(Beginning of Provided information)

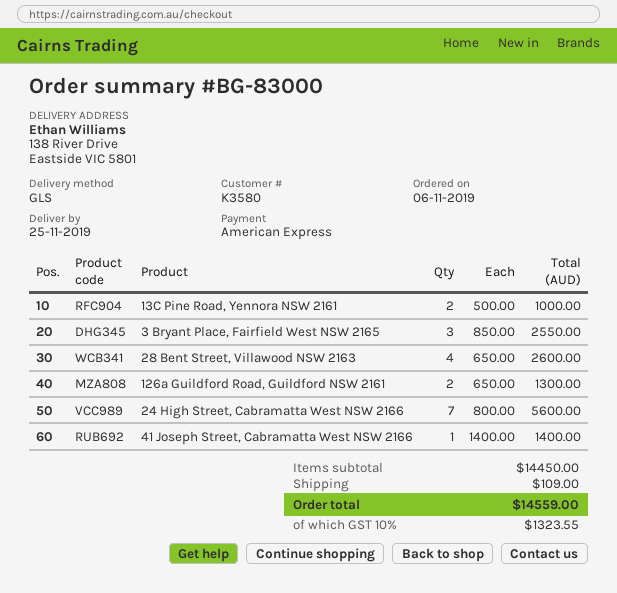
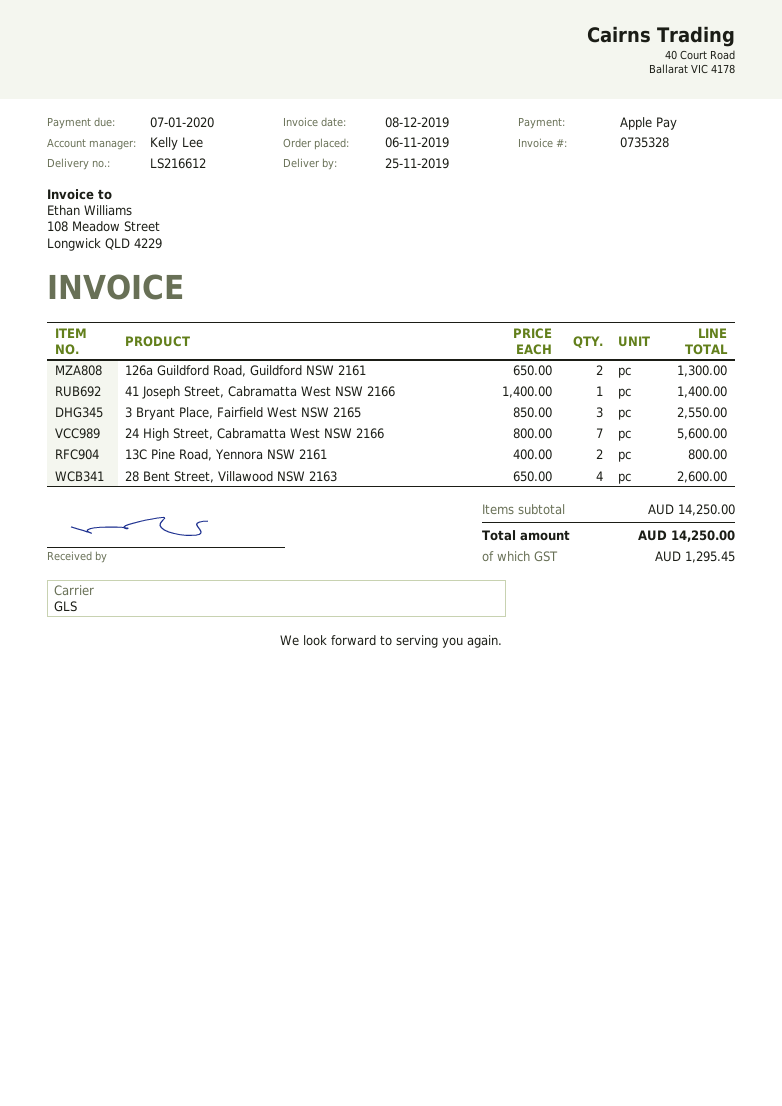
payment method: American Express -> Apple Pay
13C Pine Road, Yennora NSW 2161: 2 x 500.00 = 1000.00 -> 2 x 400.00 = 800.00
subtotal: 14450.00 -> 14250.00
shipping: 109.00 -> none
tax: 1323.55 -> 1295.45
total: 14559.00 -> 14250.00

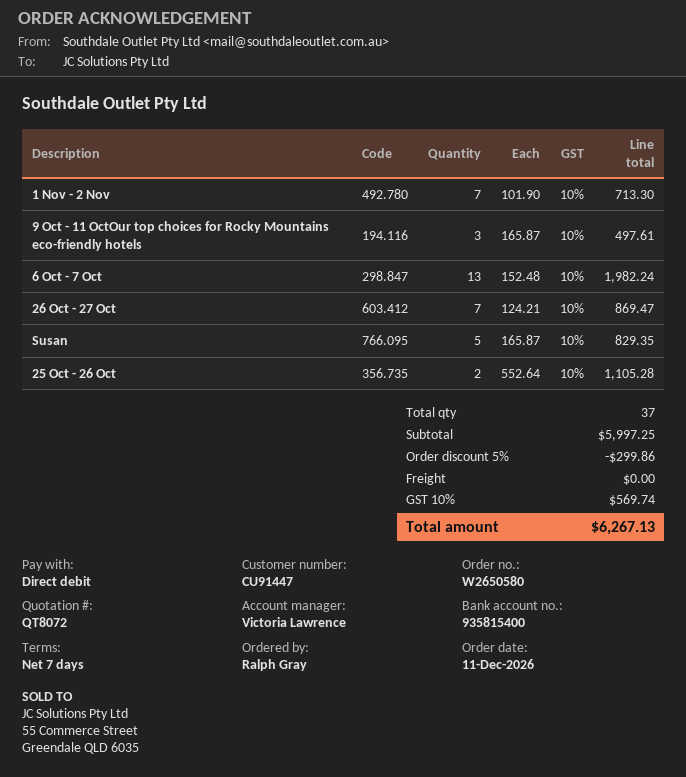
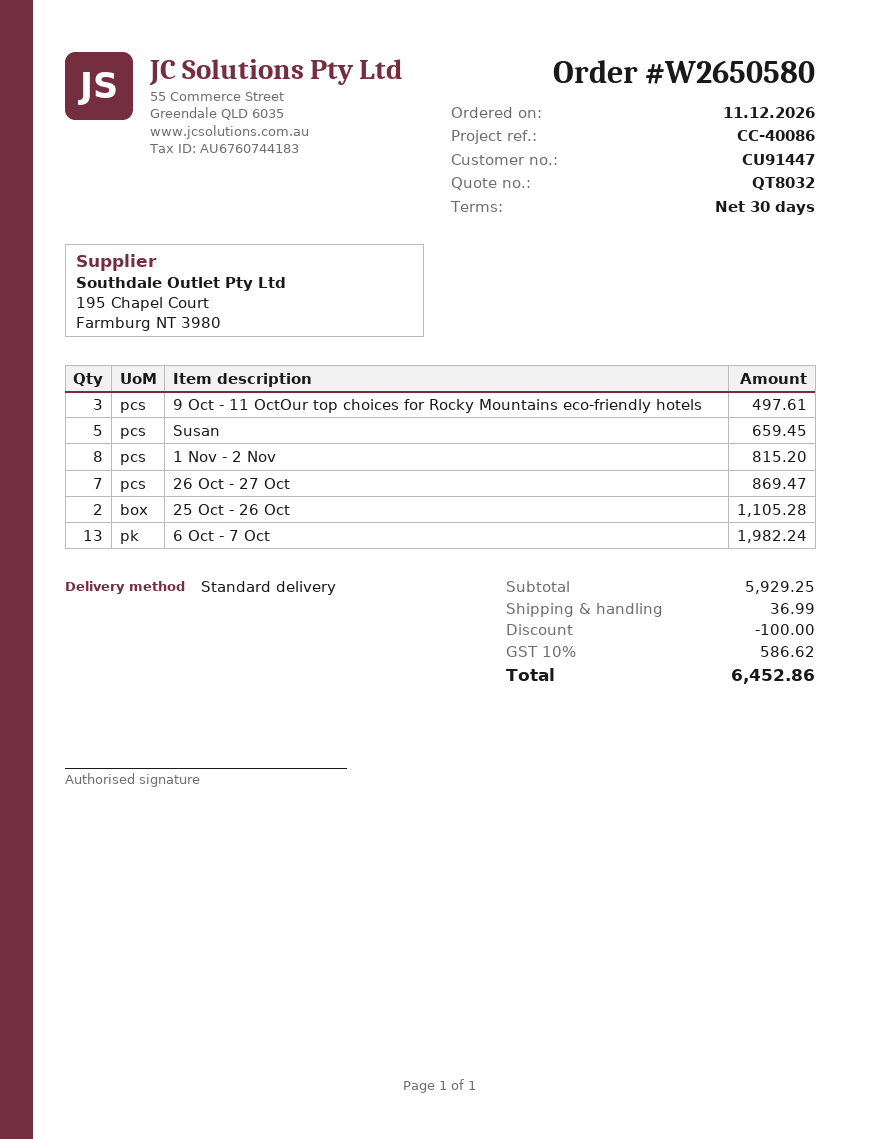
quote number: QT8072 -> QT8032
payment terms: 7 days -> 30 days
1 Nov - 2 Nov: 7 for 713.30 -> 8 for 815.20
Susan: 5 for 829.35 -> 5 for 659.45
subtotal: 5997.25 -> 5929.25
discount: 299.86 -> 100.00
shipping: 0.00 -> 36.99
tax: 10% = 569.74 -> 10% = 586.62
total: 6267.13 -> 6452.86

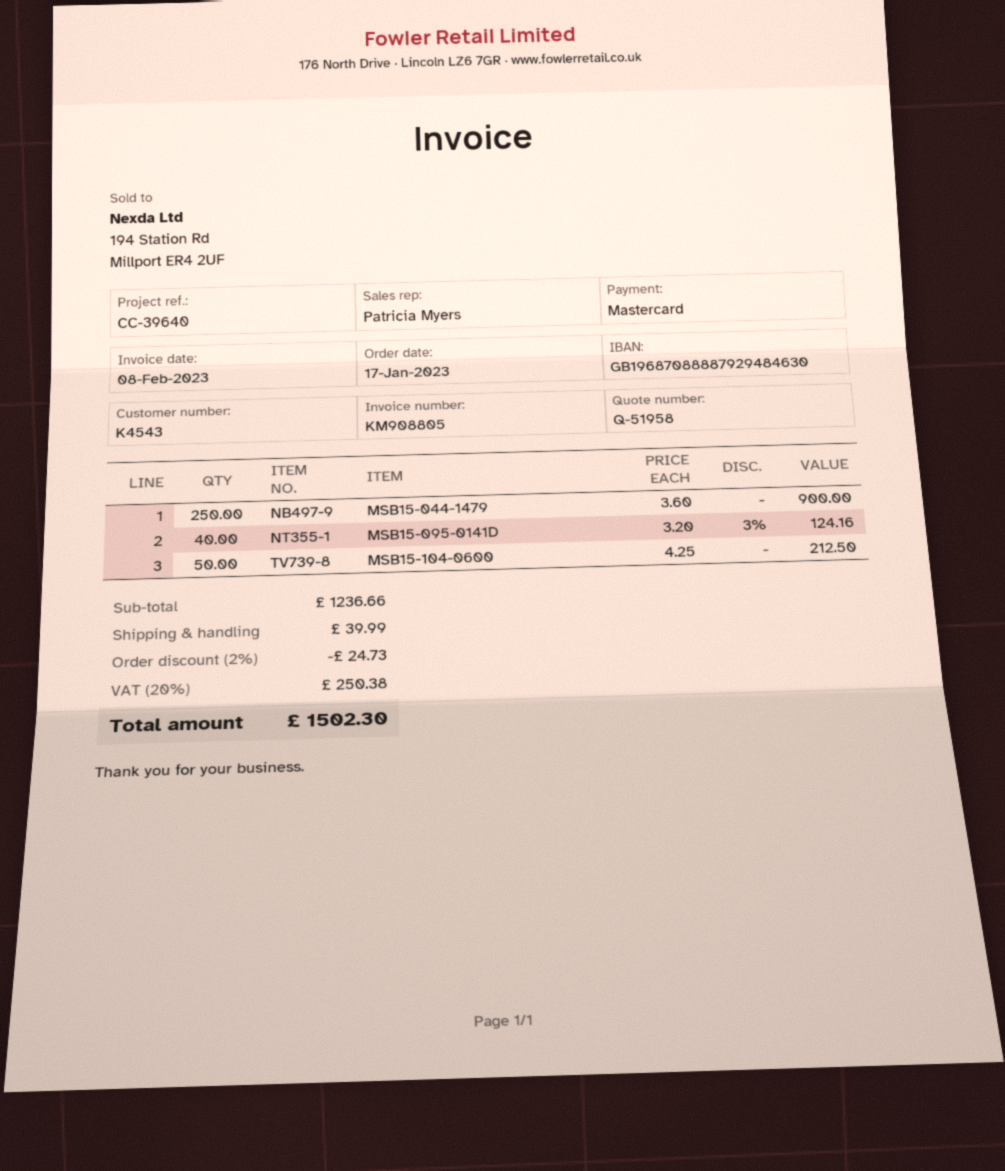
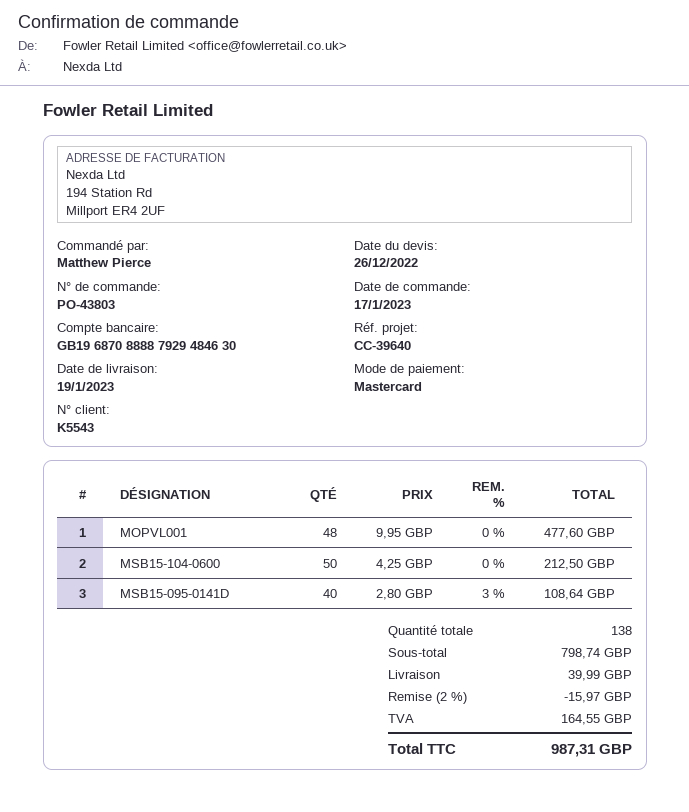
customer number: K4543 -> K5543
MSB15-044-1479: 250 x 3.60 = 900.00 -> none
MSB15-095-0141D: 40 x 3.20 - 3% = 124.16 -> 40 x 2.80 - 3% = 108.64
MOPVL001: none -> 48 x 9.95 = 477.60
subtotal: 1236.66 -> 798.74
discount: 2% = 24.73 -> 2% = 15.97
tax: 250.38 -> 164.55
total: 1502.30 -> 987.31

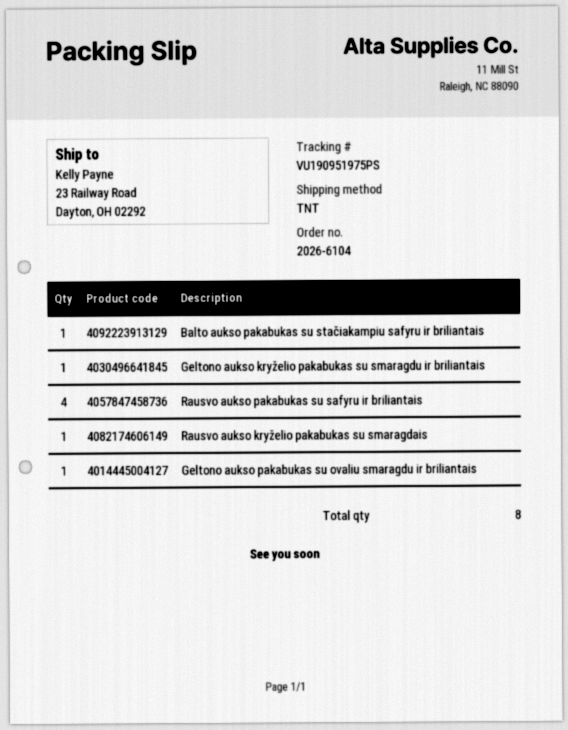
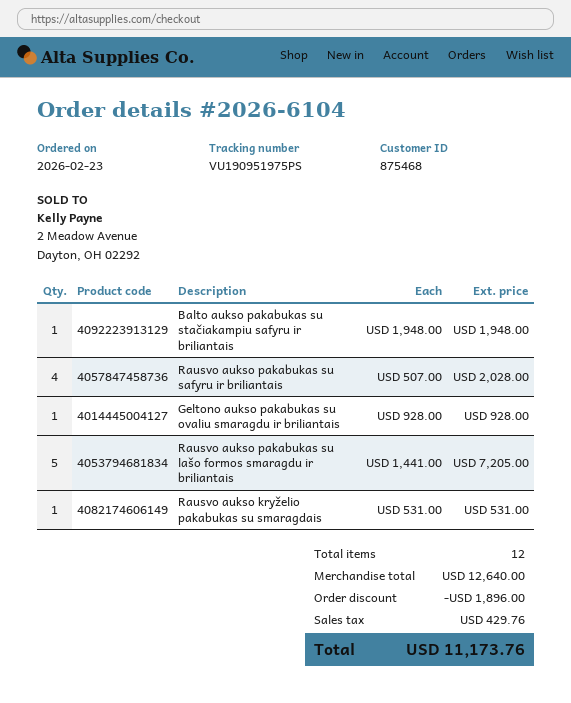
Geltono aukso kryželio pakabukas su smaragdu ir briliantais: 1 -> none
Rausvo aukso pakabukas su lašo formos smaragdu ir briliantais: none -> 5
total quantity: 8 -> 12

(End of Provided information)

For each line above that contains the word "aukso", give the line as it is written.

Exercise answer »
Geltono aukso kryželio pakabukas su smaragdu ir briliantais: 1 -> none
Rausvo aukso pakabukas su lašo formos smaragdu ir briliantais: none -> 5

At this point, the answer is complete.